Anche quivi vegonsi alcune stopie dalle quali pendono ne’ tempi idonei l’uva passarina (così dagli habitatori del paese nominata quella uva picciola di granelle senza accino) la qual seccata
molto artificiosamente, ella è portata a Roma, et è istimata assai pretiosamente, tanto quanto quella ch’è condotta di Napoli di Romania. Vero è, che quella è negra, et questa bianca. 

Seguitando pur la via antidetta, fra quei colli, talmente di fruttiferi alberi addobbati, si giunge ad Otriculo da Strabone Ocriculum nominato, et parimente da Antonino, et da Tolomeo nel testo nuovo, non essendo
nell’antico memorato, ma da Corn. Tacito nel 19. dell’historie, è detto Otriculum, et da Plinio nella sesta Regione sono nominati gli Otriculani. Egli è questo Castello posto sopra un colle circa un miglio vicino al Tevere. Ne fa memoria de gli Otriculani Liv. nel 9. lib. dicendo come furono ricevuti gli Otriculani nell’amicitia da’ Romani con buone promissioni. 


 Lapide torretta
La lapide della torretta, viene riportata la prima volta dal Brusoni, che come sappiamo vive nella seconda metà del 1700, il disegno viene ripreso da Giovanni Eroli, che ci racconta come nel 1473  il Cardinale Berardo Eroli fece restaurare il ponte medioevale, nel periodo di Sisto IV pontefice.

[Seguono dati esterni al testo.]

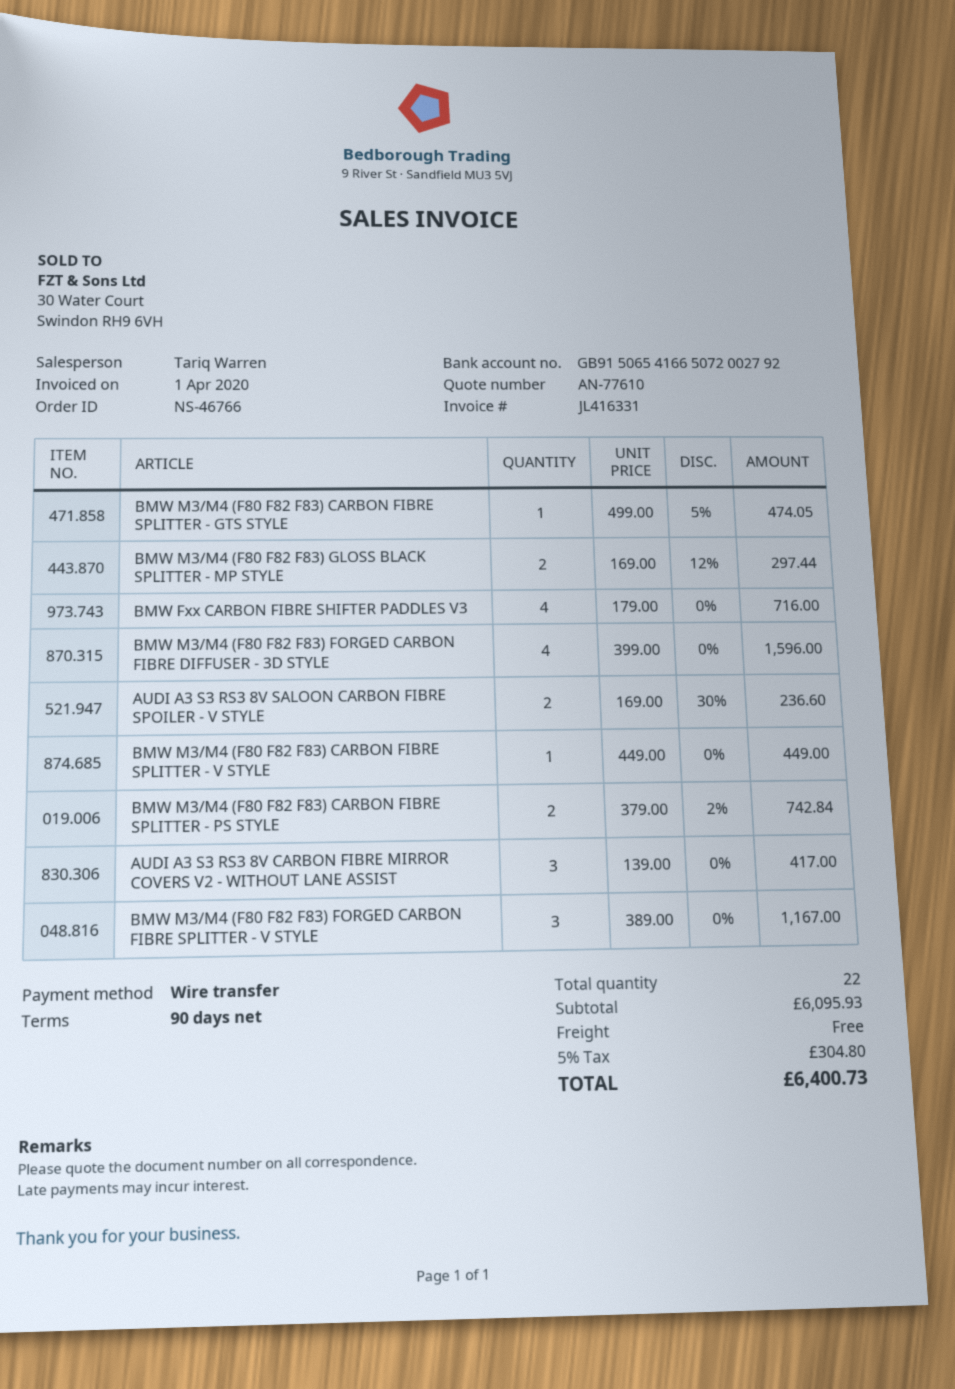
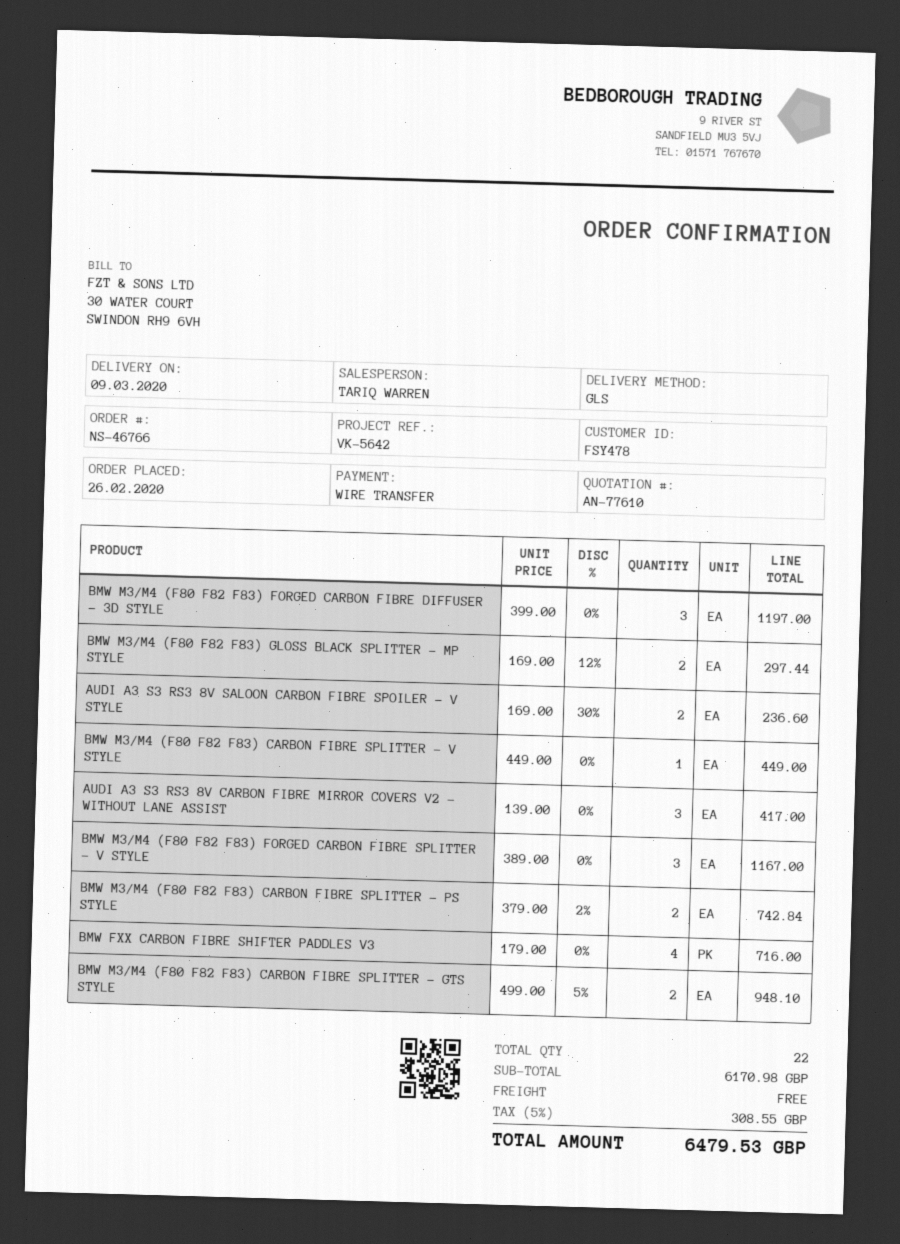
BMW M3/M4 (F80 F82 F83) CARBON FIBRE SPLITTER - GTS STYLE: 1 x 499.00 - 5% = 474.05 -> 2 x 499.00 - 5% = 948.10
BMW M3/M4 (F80 F82 F83) FORGED CARBON FIBRE DIFFUSER - 3D STYLE: 4 x 399.00 = 1596.00 -> 3 x 399.00 = 1197.00
subtotal: 6095.93 -> 6170.98
tax: 5% = 304.80 -> 5% = 308.55
total: 6400.73 -> 6479.53

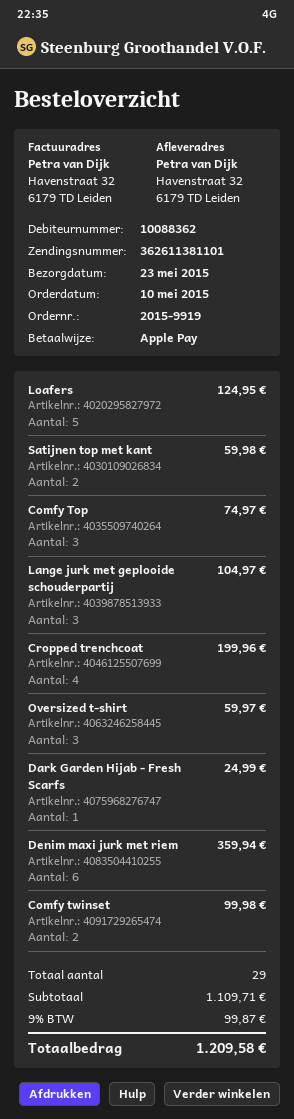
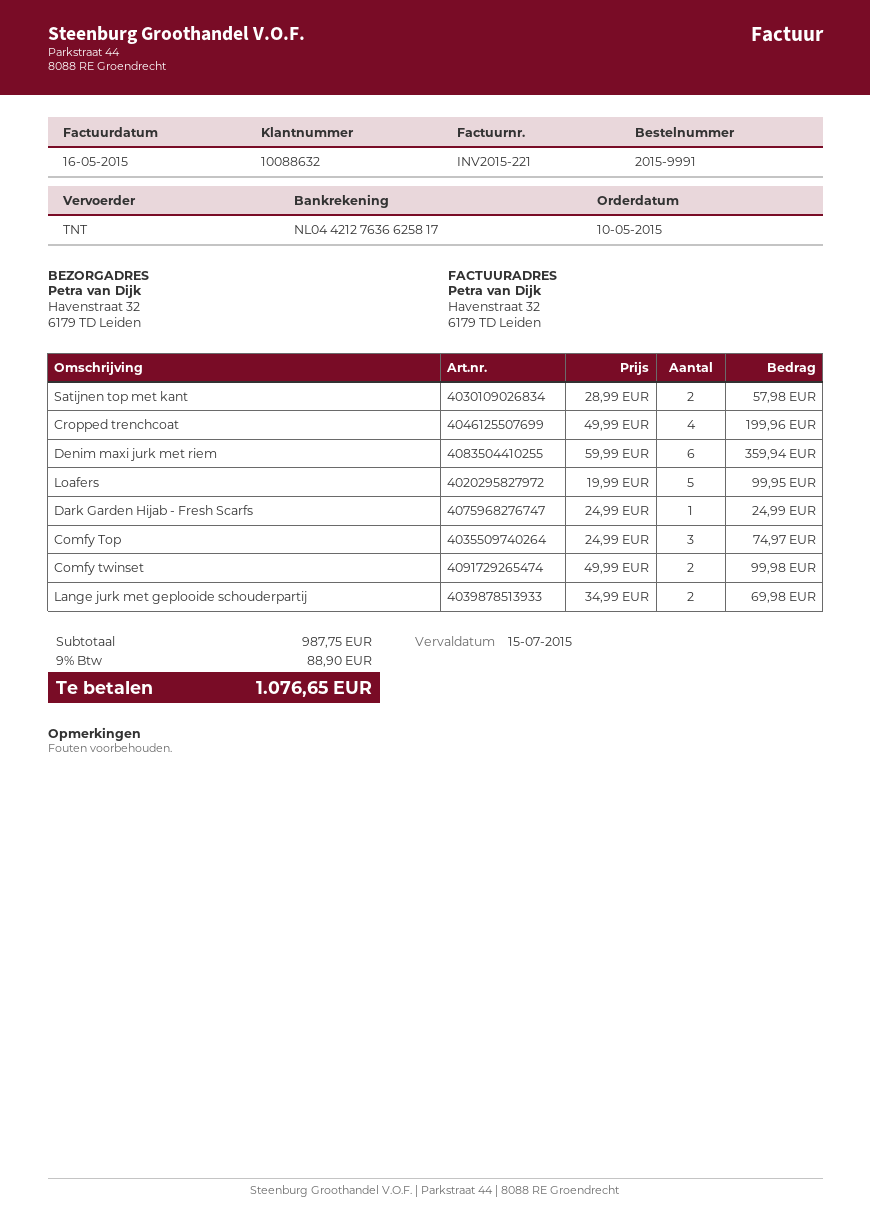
order number: 2015-9919 -> 2015-9991
customer number: 10088362 -> 10088632
Loafers: 5 for 124.95 -> 5 for 99.95
Satijnen top met kant: 2 for 59.98 -> 2 for 57.98
Lange jurk met geplooide schouderpartij: 3 for 104.97 -> 2 for 69.98
Oversized t-shirt: 3 for 59.97 -> none
subtotal: 1109.71 -> 987.75
tax: 9% = 99.87 -> 9% = 88.90
total: 1209.58 -> 1076.65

Questo ci racconta il disegno con gli stemmi del Cardinale Eroli e di Sisto IV, con la scritta del Brusoni  che ci dice anche:

“In mezzo al ponte vicino alla chiesa della Madonna del Ponte di Narni, dove vi è la seguente memoria”.  Viene sotto riportato la data in numeri romani  1473 il giorno due Marzo.
Guardando  le molte immagini del ponte, questo particolare non viene quasi mai riportato. Ma Vedendo con attenzione si nota che in una incisione del 1794 torretta con lapide di  Smith Iohn, si nota ancora una lapide sulla torretta nel lato della Madonna del Ponte.
Questo fatto era abbastanza usuale, infatti le lapidi venivano messe dal lato di chi entrava in città, e quindi finalmente ora sappiamo dove era la lapide. Altra ipotesi credibile è che il Brusoni la vide sul ponte, poco prima dell’arrivo delle truppe francesi che intorno al 1798 arrivarono anche a Narni. Come sappiamo i Francesi usavano togliere tutti gli stemmi nobiliari e legati al papa, quindi è presumibile che abbiano fatto anche qui, come nel resto del paese di Narni, che resta privo di ogni stemma nobiliare che in molti casi fu fatto anche martellare, ove non era possibile e facile toglierlo.
Nelle successive immagini del ponte e della torretta, la lapide non si vede più quindi è presumibile, che tale lapide restò a lungo nel suo luogo sulla torretta, dal  2 Marzo 1473 fino al 1798.